Congressman Nadler on the steps of the Supreme Court Building urging additional transparency of federal appellate court proceedings.

Recently, I joined a group of Democrats and Republicans on the steps of the U.S. Supreme Court to introduce the bipartisan Eyes on the Courts Act, which would increase the transparency of the federal court system by requiring cameras in all federal appellate courts. In an age when we have nearly a thousand television channels and can stream almost unlimited programming on our smart phones, I find it hard to believe that we do not have similar access to such an important branch of our government.  How is it possible that we can so easily keep up with the Kardashians, but we cannot keep up with the Supreme Court?  The American public is better served when all three branches of our government operate in an open and transparent manner.  It is time for cameras to be allowed in the courtrooms, and the Eyes on the Courts Act would do just that.
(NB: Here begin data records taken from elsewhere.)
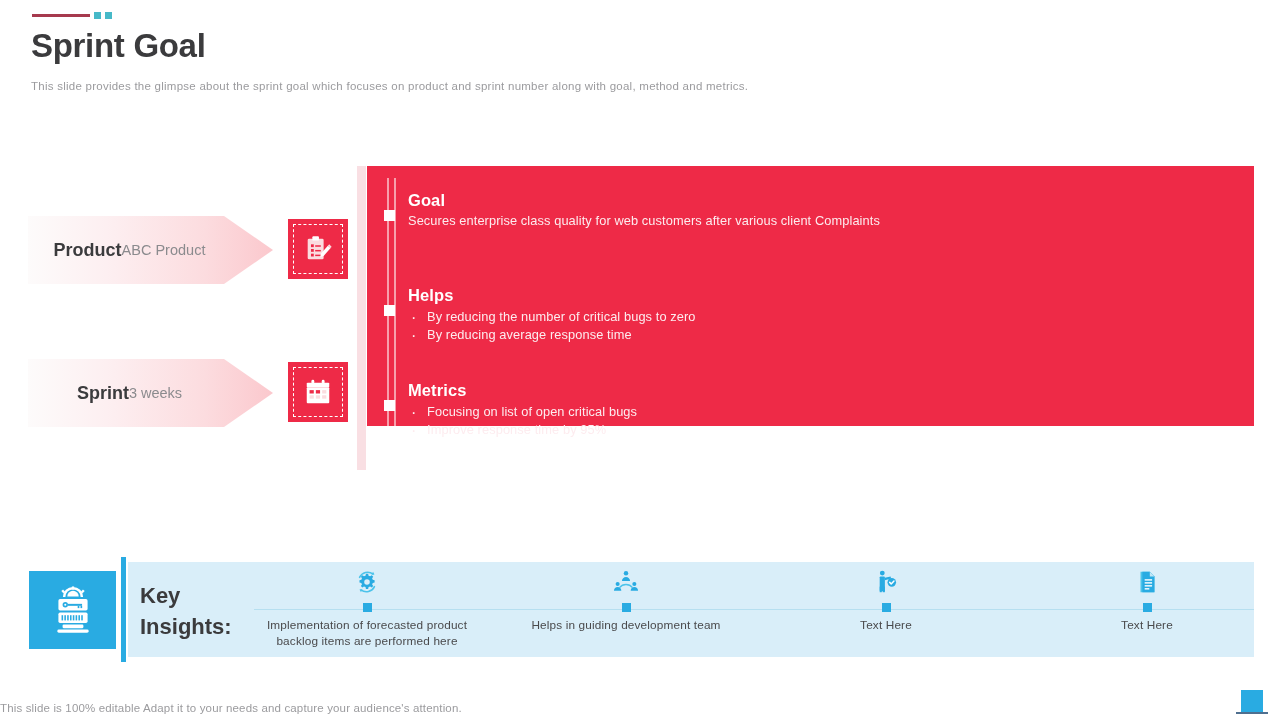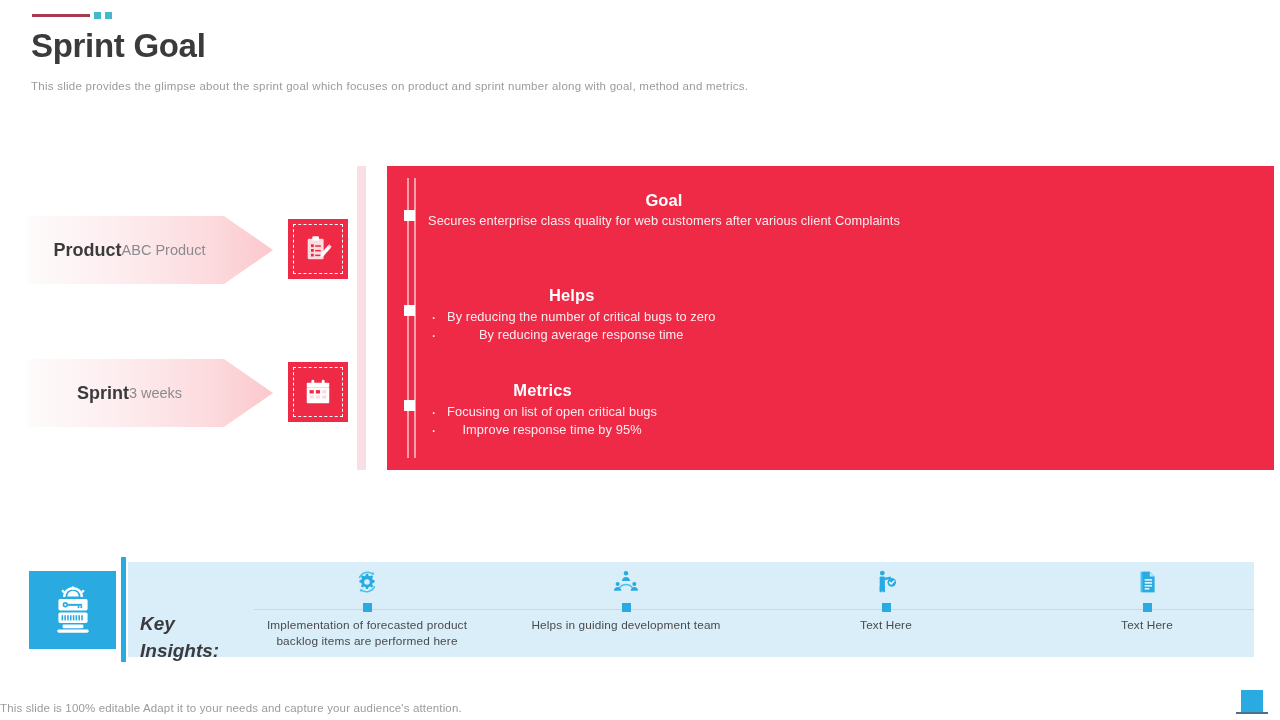--- a/index.html
+++ b/index.html
@@ -118,26 +118,25 @@
   .pink-strip {
     position: absolute;
     left: 357px;
     top: 166px;
     width: 9px;
     height: 304px;
     background: #f9dfe3;
   }
   .red-panel {
     position: absolute;
-    left: 387px;
+    left: 367px;
     top: 166px;
     width: 887px;
-    height: 304px;
+    height: 260px;
     background: #ee2a47;
-    text-align: center;
   }
   .tl-line {
     position: absolute;
     top: 12px;
     width: 1.5px;
     height: 280px;
     background: rgba(255,255,255,0.55);
   }
   .tl-line.a { left: 20px; }
   .tl-line.b { left: 27px; }
@@ -212,26 +211,25 @@
     width: 87px;
     height: 78px;
     background: #29abe2;
     display: flex;
     align-items: center;
     justify-content: center;
   }
   .ki-label {
     position: absolute;
     left: 140px;
-    top: 611px;
-    font-size: 19px;
+    top: 580px;
+    font-size: 22px;
     font-weight: bold;
     color: #3b3b3d;
     line-height: 1.42;
-    font-style: italic;
   }
 
   .ki-rule {
     position: absolute;
     left: 254px;
     top: 609px;
     width: 1000px;
     height: 1px;
     background: #b6dff0;
   }

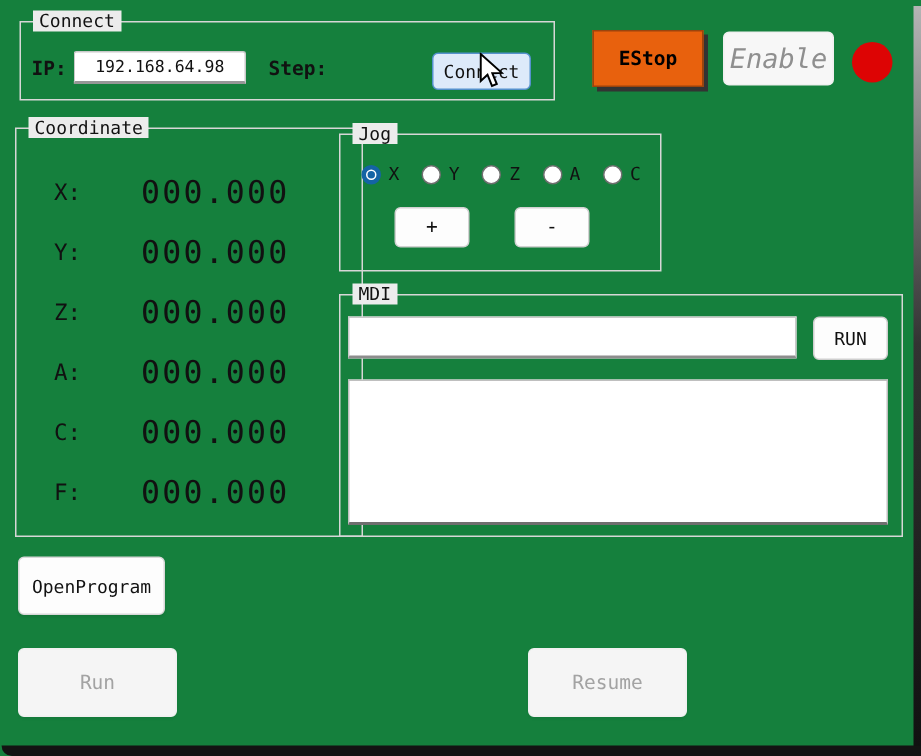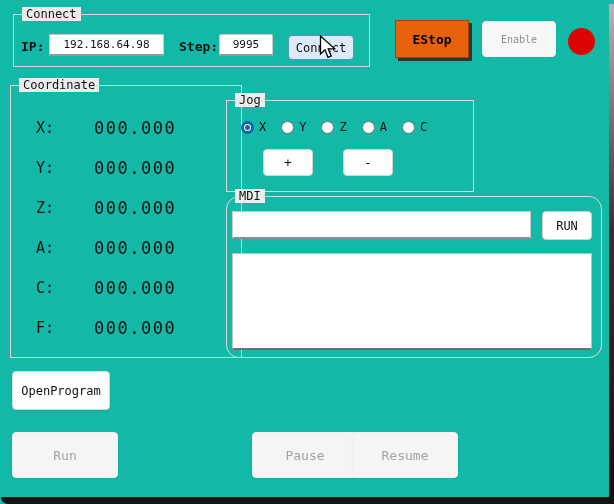--- a/index.html
+++ b/index.html
@@ -1,42 +1,42 @@
 <!DOCTYPE html>
 <html><head>
 <meta charset="utf-8">
 <style>
   * { margin:0; padding:0; box-sizing:border-box; }
   html,body { background:#ffffff; }
   body { font-family:"DejaVu Sans Mono","Liberation Mono",monospace; }
 
   .window {
     position:relative; width:614px; height:504px;
-    background:#14b8a6; overflow:hidden;
+    background:#15803d; overflow:hidden;
   }
   .edge-right {
     position:absolute; top:4px; right:0; bottom:0; width:5px;
     background:linear-gradient(#b5b5b5,#333 45%,#101010); z-index:50;
   }
   .edge-bottom {
     position:absolute; left:1px; right:0; bottom:0; height:7px;
     background:#131313; border-bottom-left-radius:9px; z-index:50;
   }
 
   
   .groupbox { position:absolute; border:1px solid #d7d7d7; }
   .gb-label {
     position:absolute; top:-8px; left:8px; background:#ececec;
     padding:0 4px; font-size:12px; color:#111; line-height:14px;
   }
 
   #connect-box { left:13px; top:14px; width:357px; height:53px; }
   #coordinate-box { left:10px; top:85px; width:232px; height:273px; }
-  #jog-box { left:226px; top:100px; width:248px; height:92px; }
-  #mdi-box { left:226px; top:196px; width:376px; height:162px;border-radius:13px; }
+  #jog-box { left:226px; top:89px; width:215px; height:92px; }
+  #mdi-box { left:226px; top:196px; width:376px; height:162px; }
 
   
   .fld-label { position:absolute; font-size:13px; color:#111;font-weight:bold; }
   #ip-label   { left:7px;  top:24px; }
   #port-label { left:165px; top:24px; }
   .txt-input {
     position:absolute; height:22px; background:#fff;
     border:1px solid #c9c9c9; border-bottom:2px solid #979797;
     border-radius:2px 2px 0 0; font-family:inherit; font-size:11px;
     color:#111; padding:0 6px; outline:none;text-align:center;
@@ -55,32 +55,32 @@
   
   #estop-btn {
     position:absolute; left:395px; top:20px; width:74px; height:38px;
     background:#e8610d; border:1px solid #9c440c;
     box-shadow:3px 3px 0 #333333; font-family:inherit;
     font-size:13px; font-weight:bold; color:#000; cursor:pointer;text-align:center;
   }
   #enable-btn {
     position:absolute; left:482px; top:21px; width:74px; height:36px;
     background:#f7f7f7; border:1px solid #f0f0f0; border-radius:4px;
-    font-family:inherit; font-size:10px; color:#8f8f8f; cursor:pointer;
+    font-family:inherit; font-size:18px; color:#8f8f8f; cursor:pointer;font-style:italic;
   }
   #status-dot {
     position:absolute; left:568px; top:28px; width:27px; height:27px;
     border-radius:50%; background:#dd0404;
   }
 
   
   #coord-rows { position:absolute; left:0; top:22px; width:100%; }
   .coord-row { display:flex; align-items:center; height:40px; padding-left:25px; }
   .coord-axis { width:58px; font-size:15px; color:#111; }
-  .coord-value { font-size:17px; color:#111; letter-spacing:1.5px; }
+  .coord-value { font-size:21px; color:#111; letter-spacing:1.5px; }
 
   
   #jog-radios { position:absolute; left:14px; top:19px; display:flex; gap:15px; }
   .jog-axis { display:flex; align-items:center; cursor:pointer; }
   .radio {
     position:relative; width:13px; height:13px; border-radius:50%;
     background:#fff; border:1px solid #6f6f6f; display:inline-block;
   }
   .radio.sel { border:3px solid #1464a5; }
   .radio .rdot { display:none; }
@@ -135,21 +135,20 @@
 </head>
 <body>
 
 <div class="window">
 
   <div class="groupbox" id="connect-box">
     <span class="gb-label">Connect</span>
     <span class="fld-label" id="ip-label">IP:</span>
     <input class="txt-input" id="ip-input" value="192.168.64.98" style="">
     <span class="fld-label" id="port-label">Step:</span>
-    <input class="txt-input" id="port-input" value="9995" style="">
     <button id="connect-btn">Connect</button>
   </div>
 
   <span id="cursor">
     <svg width="19" height="26" viewBox="0 0 19 26">
       <path d="M1.5,1 L1.5,19 L6,14.8 L9,22.3 L12.2,21 L9.2,13.8 L15.5,13.6 Z" fill="#ffffff" stroke="#000000" stroke-width="1.3"></path>
     </svg>
   </span>
 
   <button id="estop-btn">EStop</button>
@@ -219,18 +218,17 @@
   <div class="groupbox" id="mdi-box">
     <span class="gb-label">MDI</span>
     <input id="mdi-input" value="" style="">
     <button id="run-btn">RUN</button>
     <div id="mdi-output"></div>
   </div>
 
   <button id="open-program-btn">OpenProgram</button>
 
   <button class="transport-btn" id="btn-run">Run</button>
-  <button class="transport-btn" id="btn-pause">Pause</button>
   <button class="transport-btn" id="btn-resume">Resume</button>
 
   <div class="edge-right"></div>
   <div class="edge-bottom"></div>
 </div>
 
 </body></html>

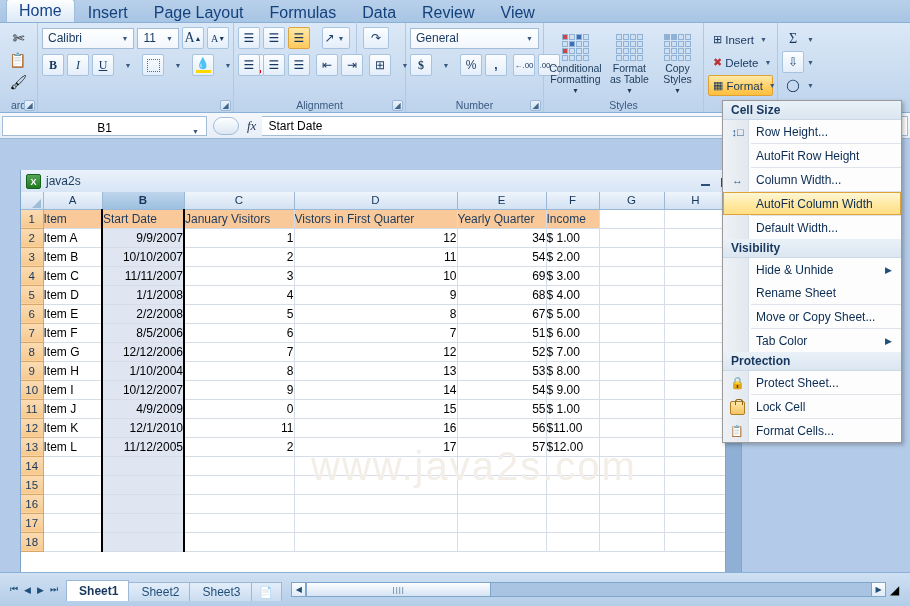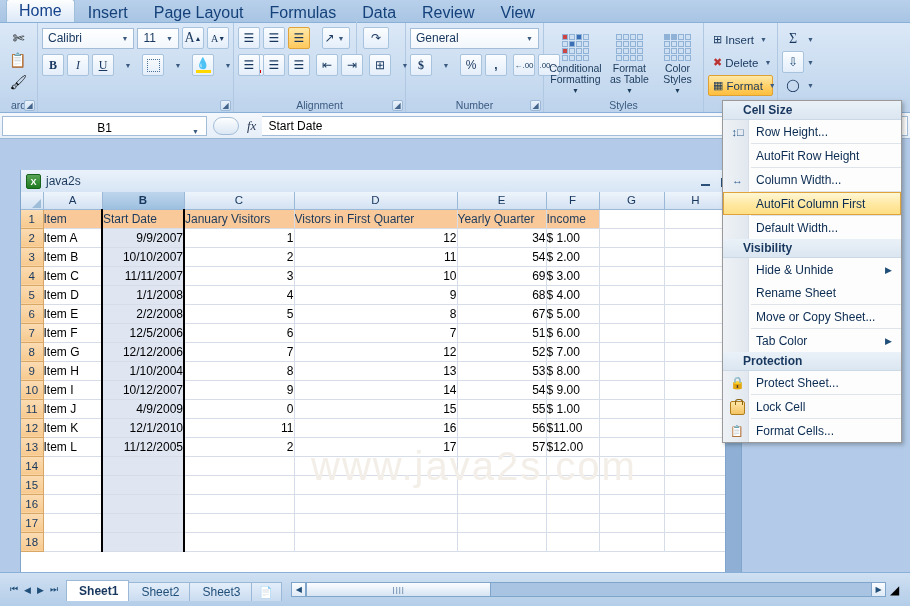--- a/index.html
+++ b/index.html
@@ -247,21 +247,21 @@
     background:#fdfdfd; border:1px solid #9a9a9a;
     box-shadow: 2px 2px 4px rgba(0,0,0,.25);
     z-index: 50;
     font-size:12px;
   }
   .menu .gutter {
     position:absolute; left:0; top:0; width:26px; height:100%;
     background: linear-gradient(to right,#eef2f6,#e2e8ef); border-right:1px solid #d7dee6;
   }
   .mhead {
-    position:relative; z-index:2; height:19px; line-height:19px; padding-left:20px;
+    position:relative; z-index:2; height:19px; line-height:19px; padding-left:8px;
     font-weight:bold; color:#17375e;
     background: linear-gradient(to bottom,#eaf1f8,#dbe6f1);
     border-bottom:1px solid #cbd8e5;
   }
   .mitem {
     position:relative; z-index:2; height:23px; line-height:23px;
     padding-left:32px; color:#0b2c52; white-space:nowrap;
     border:1px solid transparent;
   }
   .mitem.sel {
@@ -473,21 +473,21 @@
               <i></i>
               <i></i>
               <i></i>
               <i></i>
               <i></i>
               <i></i>
               <i></i>
               <i></i>
             </div>
         </div>
-        <span>Color</span>
+        <span>Copy</span>
         <span>Styles</span>
           <span style="font-size:7px">▼</span>
       </div>
     </div>
     <div class="group-label">Styles</div>
   </div>
 
   <div class="group cells-group">
     <div style="padding-top:3px;display:flex;flex-direction:column;gap:2px">
       <div class="cellbtn">
@@ -662,21 +662,21 @@
             <td class="cell r">5</td>
             <td class="cell r">8</td>
             <td class="cell r">67</td>
             <td class="cell money">$  5.00</td>
             <td class="cell"></td>
             <td class="cell"></td>
           </tr>
           <tr>
             <td class="rowhdr">7</td>
             <td class="cell">Item F</td>
-            <td class="cell selcol colB-left colB-right r">12/5/2006</td>
+            <td class="cell selcol colB-left colB-right r">8/5/2006</td>
             <td class="cell r">6</td>
             <td class="cell r">7</td>
             <td class="cell r">51</td>
             <td class="cell money">$  6.00</td>
             <td class="cell"></td>
             <td class="cell"></td>
           </tr>
           <tr>
             <td class="rowhdr">8</td>
             <td class="cell">Item G</td>
@@ -840,21 +840,21 @@
       <div class="mitem"><span class="mi-ico">
           <span style="color:#2a5a8c;font-size:11px">↕□</span>
         </span><span>Row Height...</span></div>
       <div class="msep"></div>
       <div class="mitem"><span>AutoFit Row Height</span></div>
       <div class="msep"></div>
       <div class="mitem"><span class="mi-ico">
           <span style="color:#2a5a8c;font-size:11px">↔</span>
         </span><span>Column Width...</span></div>
       <div class="msep"></div>
-      <div class="mitem sel"><span>AutoFit Column First</span></div>
+      <div class="mitem sel"><span>AutoFit Column Width</span></div>
       <div class="msep"></div>
       <div class="mitem"><span>Default Width...</span></div>
       <div class="mhead">Visibility</div>
       <div class="mitem"><span>Hide &amp; Unhide</span><span class="arrowr">▶</span></div>
       <div class="mitem"><span>Rename Sheet</span></div>
       <div class="msep"></div>
       <div class="mitem"><span>Move or Copy Sheet...</span></div>
       <div class="msep"></div>
       <div class="mitem"><span>Tab Color</span><span class="arrowr">▶</span></div>
       <div class="mhead">Protection</div>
Fighting LGBT Discrimination by the TSA

Earlier this month I joined 31 Members of Congress in writing to the Transportation Security Administration (TSA) to express our concern about how transgender travelers are treated as they pass through airport security screening. As you may know, transgender traveler Shadi Petosky reported that she was detained by the TSA due to a misunderstanding about her gender identity as a trans-woman. We requested that the TSA implement new protocols regarding the use of full-body scanners that do not rely on officers making subjective determinations about a traveler’s gender identity, that they publish detailed guidelines that directly address concerns affecting transgender travelers, and that they ensure that all TSA officers are trained to serve the transgender community. The experiences of passengers like Ms. Petosky demonstrate that more must be done to ensure transgender individuals are able to travel without fear of facing humiliation or degradation at security checkpoints.